This leaves the Trump administration with only one realistic option: to come up with a new lie about its rationale.

That should have been that. Administration officials had repeatedly said that they needed to start printing the census forms by July in order to fulfill their constitutional duty, and the court’s ruling left no time to keep the legal battle going.

Sadly, like an investor pouring good money after bad, President Trump doesn’t know when to stop fighting for the wrong thing, especially on issues involving immigration. Contradicting the initial response from administration lawyers, Trump ordered his subordinates to keep searching for a way to add the citizenship question. And on Monday, Atty. Gen. William Barr told reporters that the administration would reveal soon how, exactly, it planned to add the question while complying with the court’s ruling.

Good luck with that. The problem for the administration is that it has been operating from a disingenuous premise from the start. It strains credulity to think that Trump would be eager to bring more Voting Rights lawsuits against cities and states that are suppressing minorities’ right to vote; after all, he appointed an election fraud commission that seemed to exist mainly to justify more vote suppression.
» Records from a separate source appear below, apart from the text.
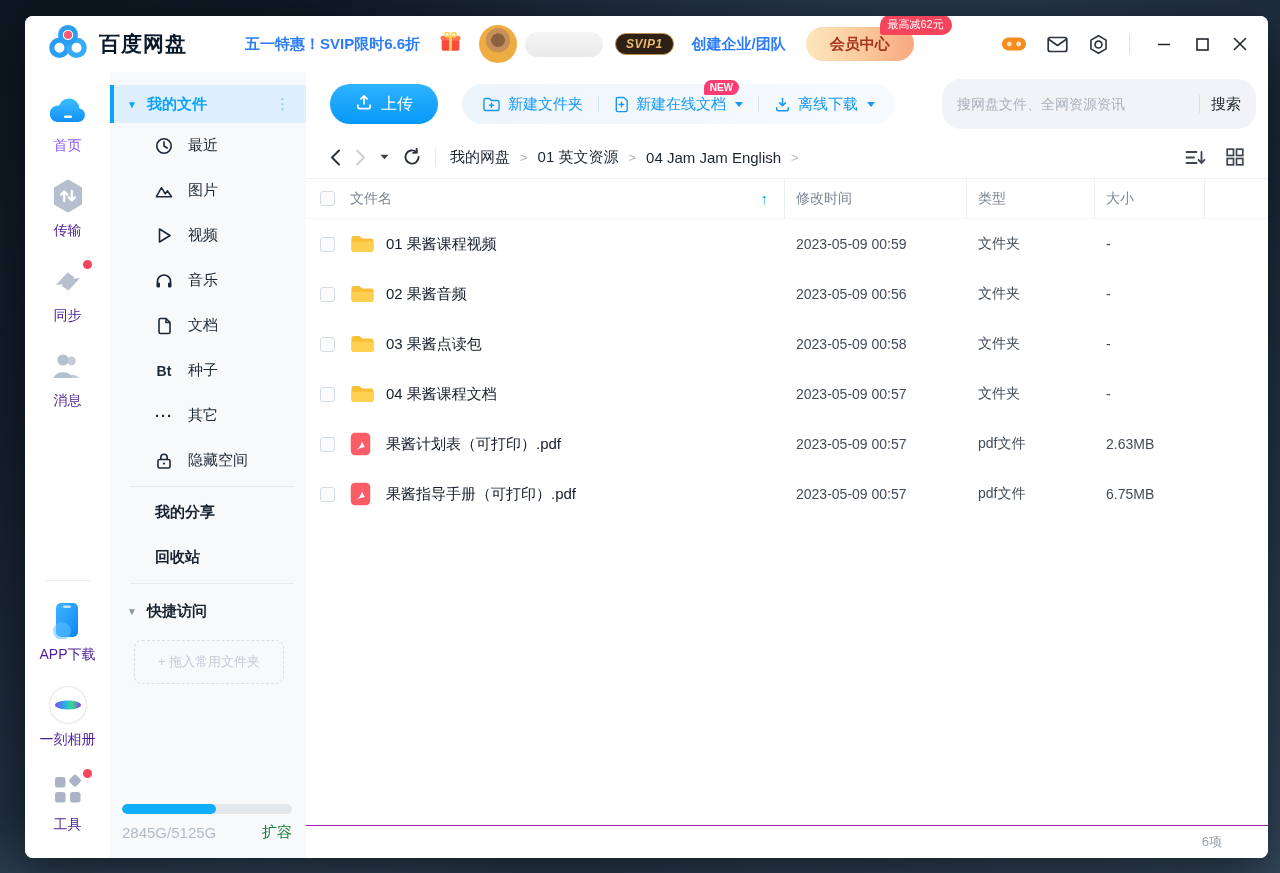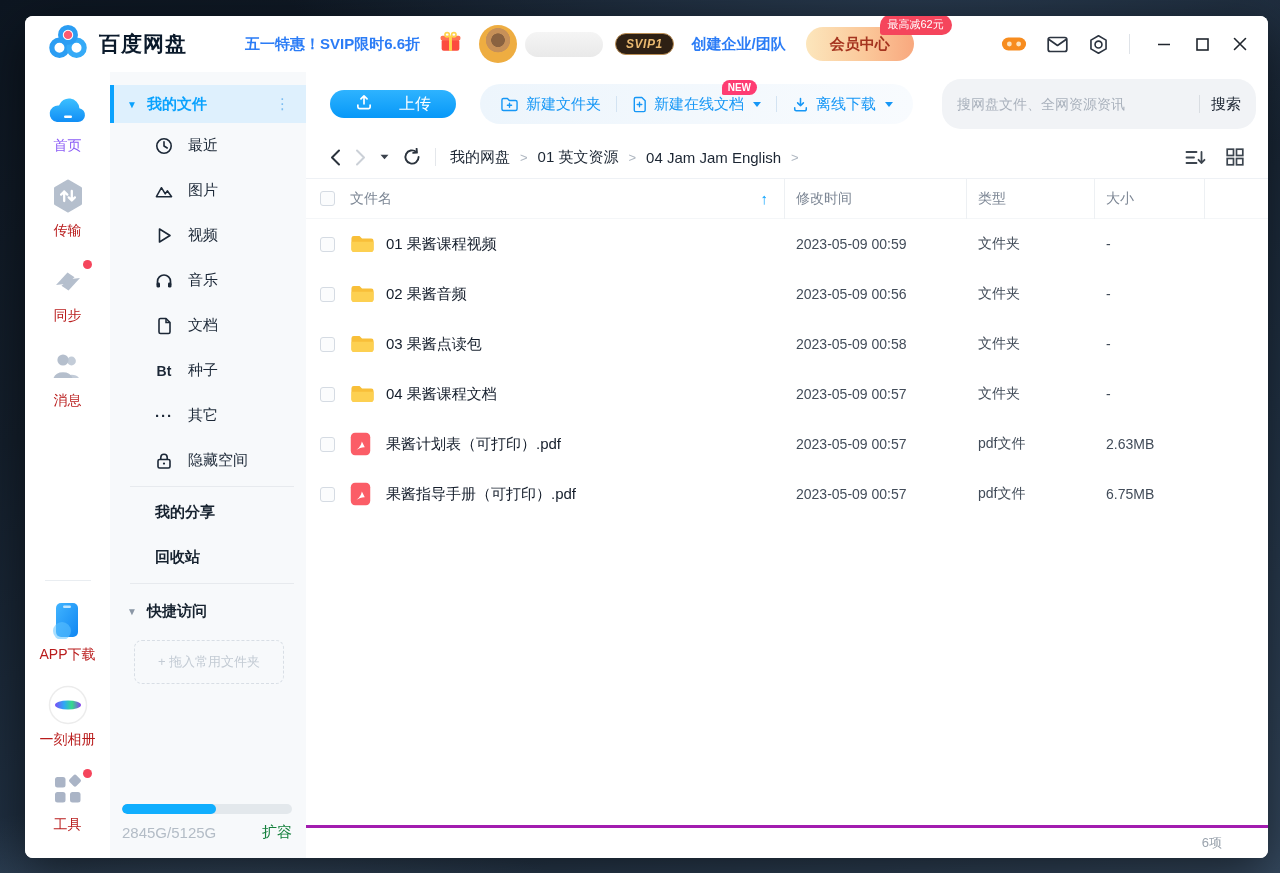"上传" .upload-btn { gap: 26px -> 8px; height: 28px -> 40px }
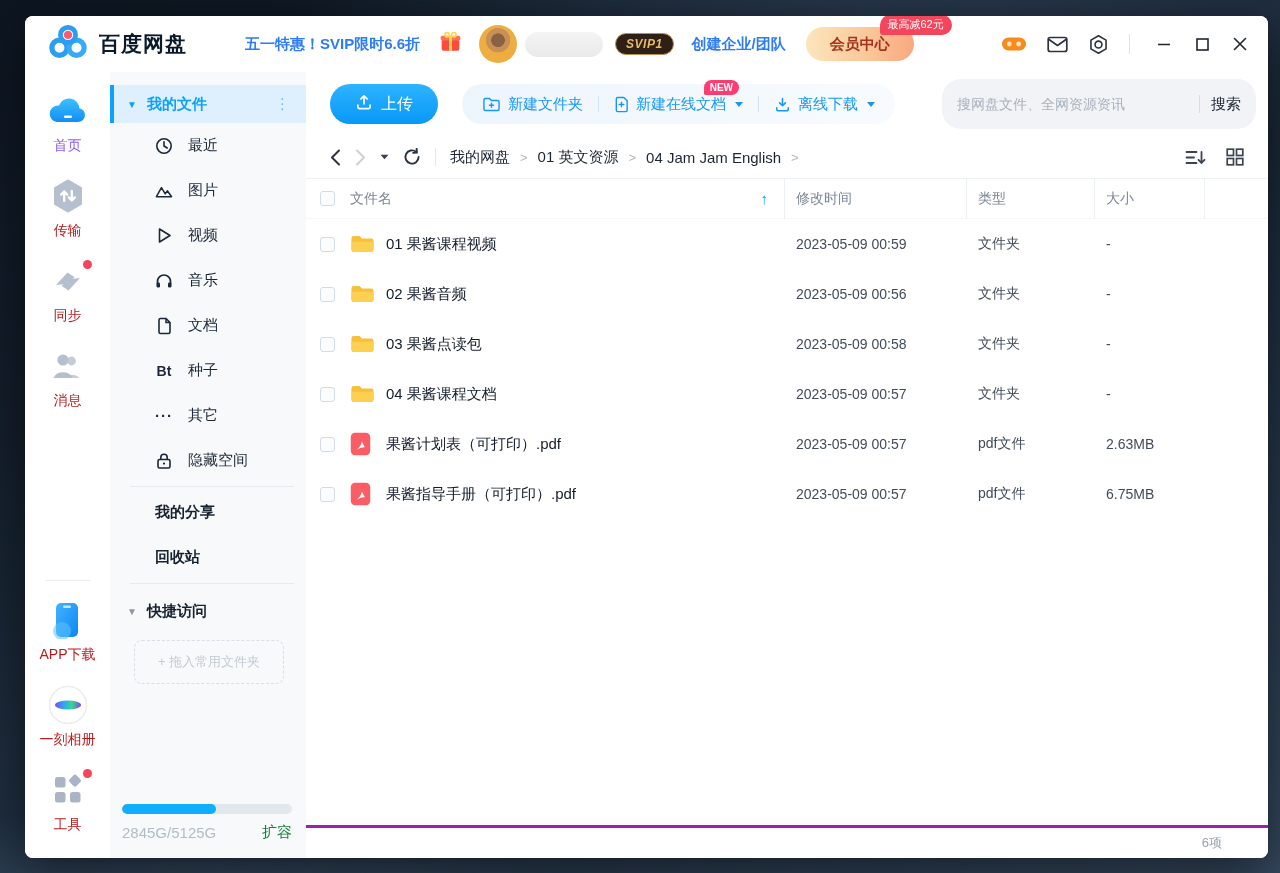"传输" .rail-item .rlb { color: #b91c1c -> #4c1d95 }
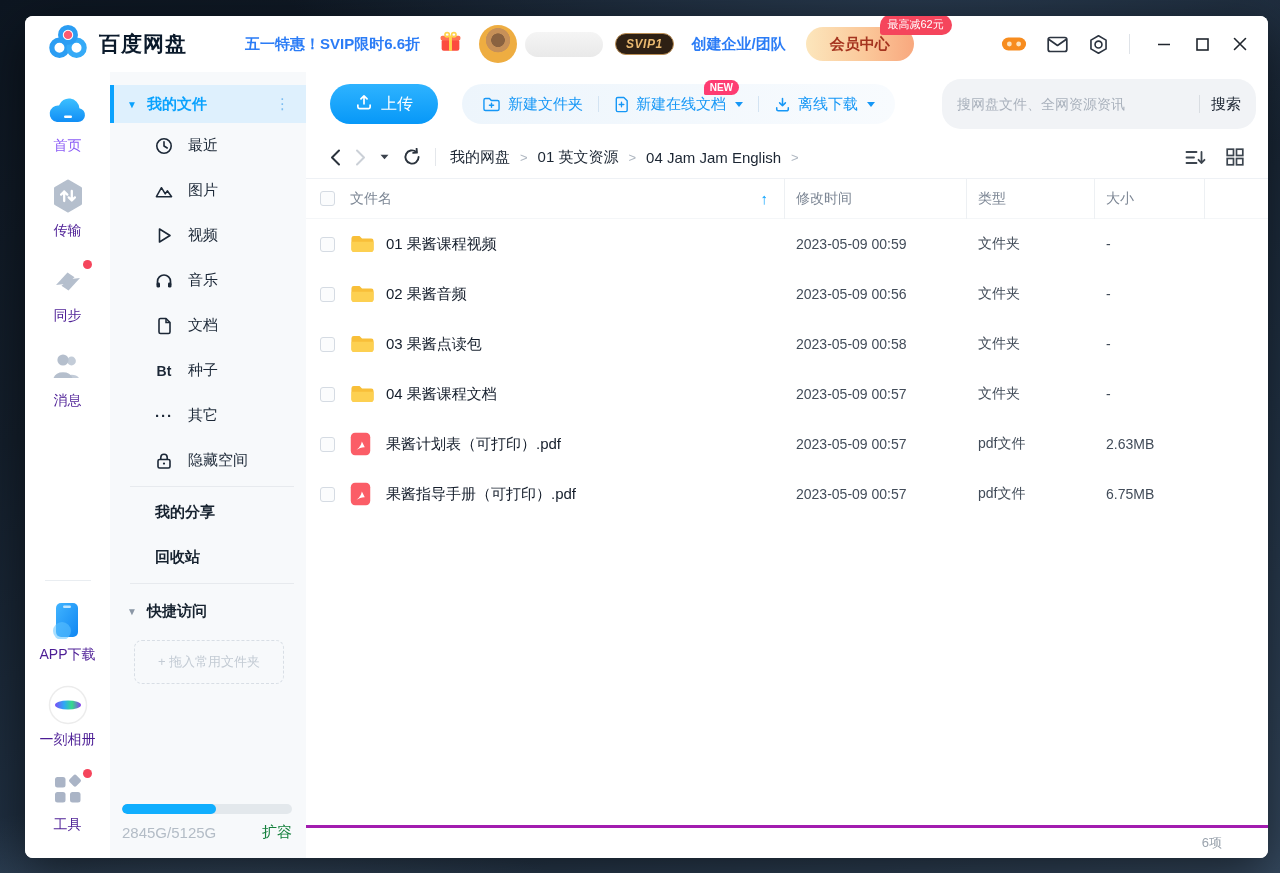"6项" .statusbar { border-top: 3px solid #a21caf -> 1px solid #a21caf }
The evidence gathered in the lawsuits against Ross offer a much more believable explanation: The administration recognized that adding a citizenship question would deter noncitizens (or the citizens whose households they share) from responding to the census, leading to an undercount — especially in Latino communities, which tend to be dominated by Democrats. Trump’s uniquely hostile and intimidating rhetoric about illegal immigration would only depress participation more.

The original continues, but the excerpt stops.